■ What you will do
In your answer, set down the records below exactly as they stand, omitting pictures.

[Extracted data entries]
......

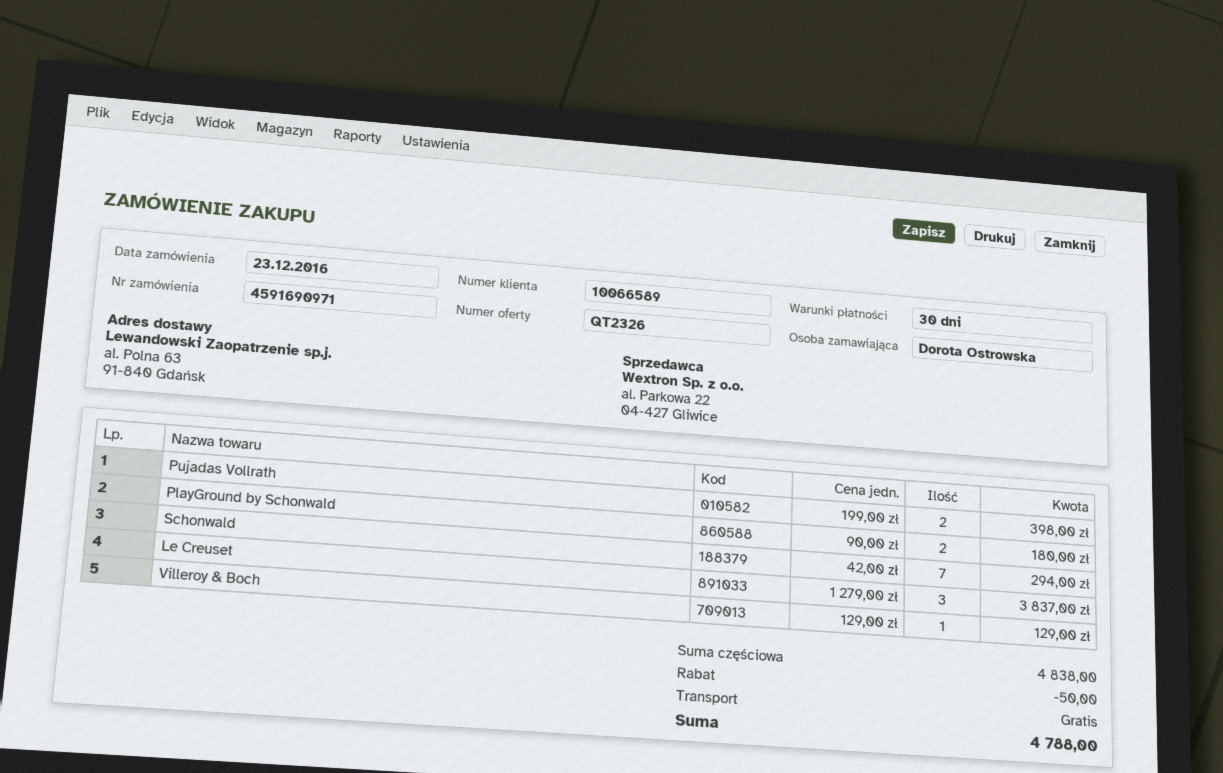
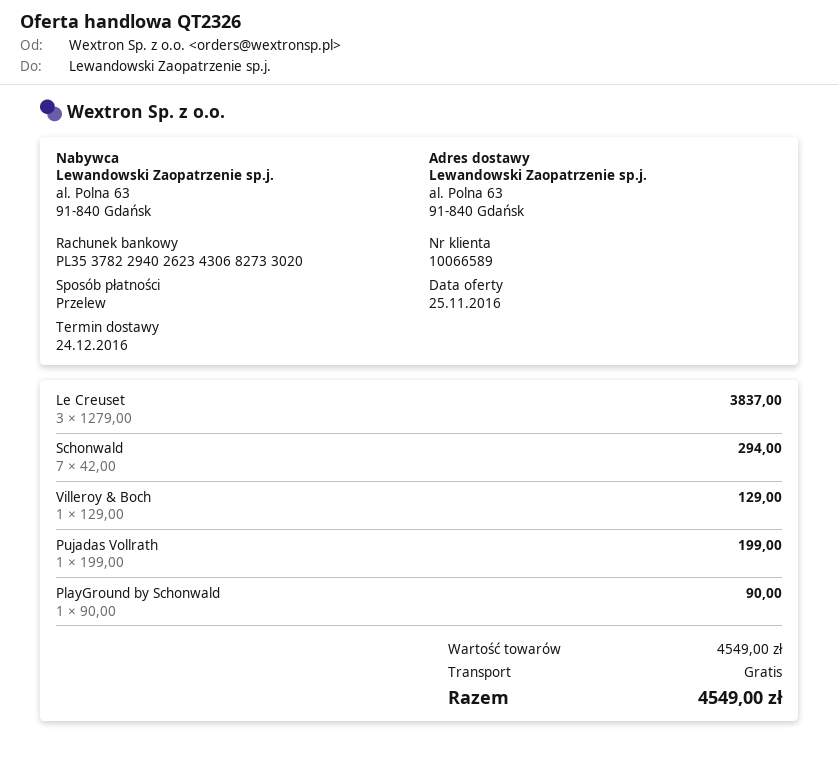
Pujadas Vollrath: 2 x 199.00 = 398.00 -> 1 x 199.00 = 199.00
PlayGround by Schonwald: 2 x 90.00 = 180.00 -> 1 x 90.00 = 90.00
subtotal: 4838.00 -> 4549.00
discount: 50.00 -> none
total: 4788.00 -> 4549.00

......

■ Answer box
Pujadas Vollrath: 2 x 199.00 = 398.00 -> 1 x 199.00 = 199.00
PlayGround by Schonwald: 2 x 90.00 = 180.00 -> 1 x 90.00 = 90.00
subtotal: 4838.00 -> 4549.00
discount: 50.00 -> none
total: 4788.00 -> 4549.00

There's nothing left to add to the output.